In this March 15, 2018 image, sandhill cranes dance near Gibbon, Neb. Huge numbers of sandhill cranes stop in the Platte River basin for rest and food before resuming their migration north. (AP Photo/Nati Harnik)
It’s been a little more than a century since sandhill cranes were able to be hunted in Alabama. That will soon change.
It was announced Friday that sandhill cranes will be opened for the upcoming hunting season in December, making it the first species to be opened for hunting in the state since the alligator in 2006.
It will also be the first time the species of large birds has been opened to hunting in Alabama since 1916.
The question at hand for many residents is “why now?” What would possess Alabama to lift this 103-year ban? Additionally, how good would this bird taste at your next barbecue?
According to the National Audubon Society, the sandhill crane is scattered around North America, most notably in the Great Plains and the Southeast.
Despite being common in the wilderness, habitat and wetland loss caused the cranes to become endangered. This is a key reason why they have not been allowed to be hunted in the state since 1916.
However, after years of dwindling numbers, the sandhill crane population has been able to make a leap in population and once again become fair game.
“This sandhill crane season came about through the feedback of hunters,” said Seth Maddox, Migratory Game Bird Coordinator for the Alabama Wildlife and Freshwater Fisheries.
“They started seeing increased numbers of sandhills while they were out hunting other species, especially waterfowl. Hunters wanted the opportunity to hunt this species in Alabama. They’d heard about the seasons in Kentucky and Tennessee from their friends. Hunters have paved the way for the species recovery of sandhill crane. We want to provide hunting opportunities when they are available,” Maddox added.

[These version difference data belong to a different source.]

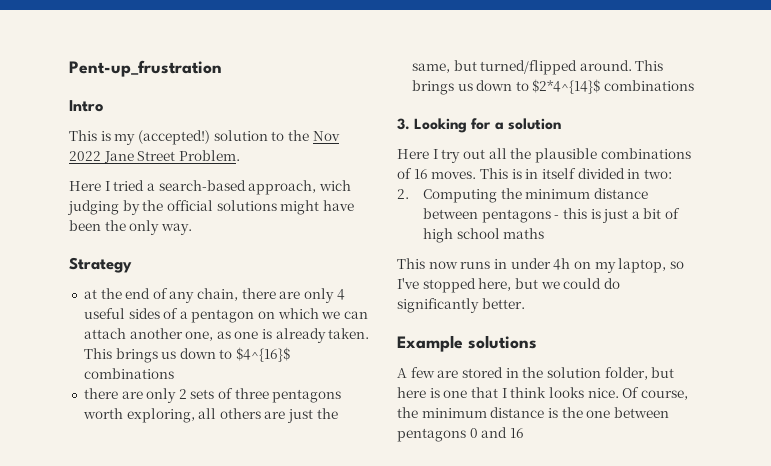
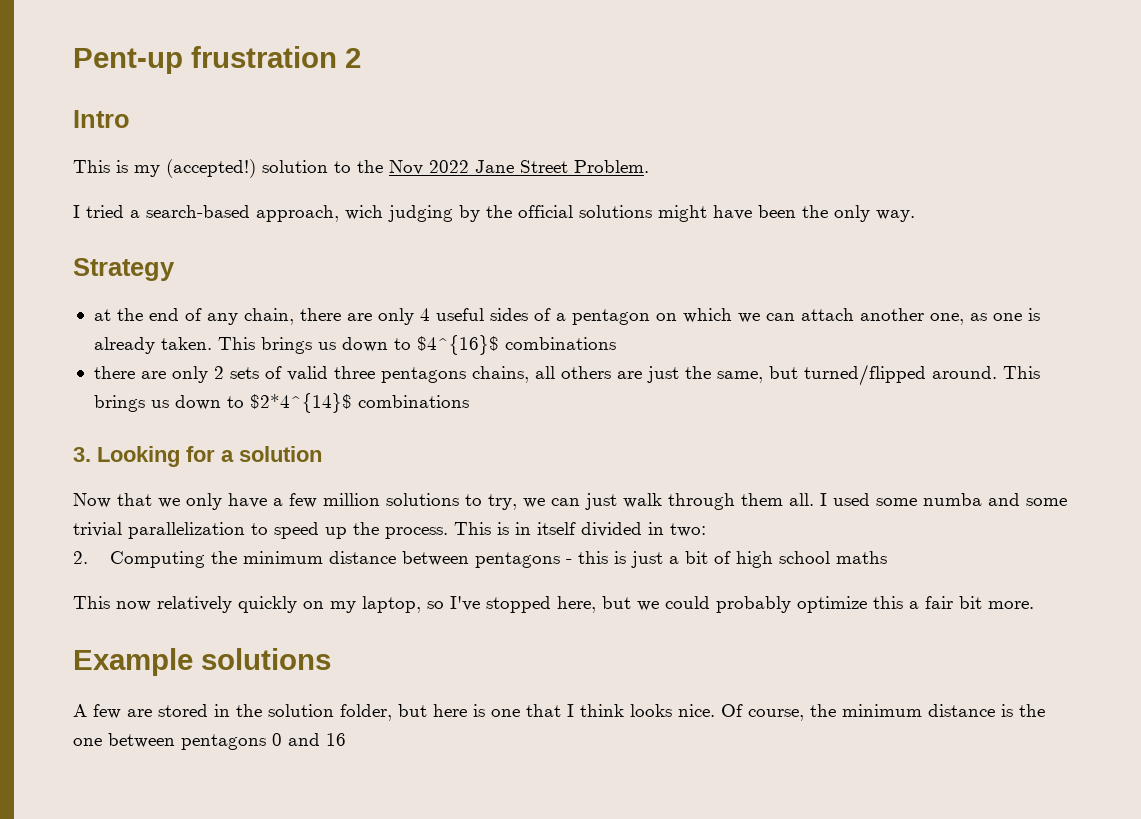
- Pent-up_frustration
+ Pent-up frustration 2
- Here I tried a search-based approach, wich judging by the official solutions might have been the only way.
+ I tried a search-based approach, wich judging by the official solutions might have been the only way.
- there are only 2 sets of three pentagons worth exploring, all others are just the same, but turned/flipped around.
+ there are only 2 sets of valid three pentagons chains, all others are just the same, but turned/flipped around.
- Here I try out all the plausible combinations of 16 moves.
+ Now that we only have a few million solutions to try, we can just walk through them all. I used some numba and some trivial parallelization to speed up the process.
- This now runs in under 4h on my laptop, so I've stopped here, but we could do significantly better.
+ This now relatively quickly on my laptop, so I've stopped here, but we could probably optimize this a fair bit more.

Many hunters are looking forward to the opportunity to turn a sandhill crane into a nice meal. Sandhill cranes are notable for tasting like pork chops or beef tips.
“They call them the ribeye of the sky,” says Logan Hammer, a hunter from Albertville who hopes to get a permit to hunt the birds.
“I would definitely cook it on the grill. Grilling would definitely get you the best flavors out of a bird like that because they actually have red meat rather than white meat.”
The Alabama Department of Conservation and Natural Resources will conduct a computer-controlled drawing to award 400 permits to hunt sandhill cranes. Registration will be held in September and those chosen in a drawing to receive a permit will be notified in October.
In order to register, you must be an Alabama resident 16 or older or an Alabama lifetime license holder. Those who are given a permit to hunt the species will only be able to catch three per permit.
Alabama becomes the third state in the Southeast since 2011 to allow the hunting of Sandhill Cranes along with Kentucky and Tennessee.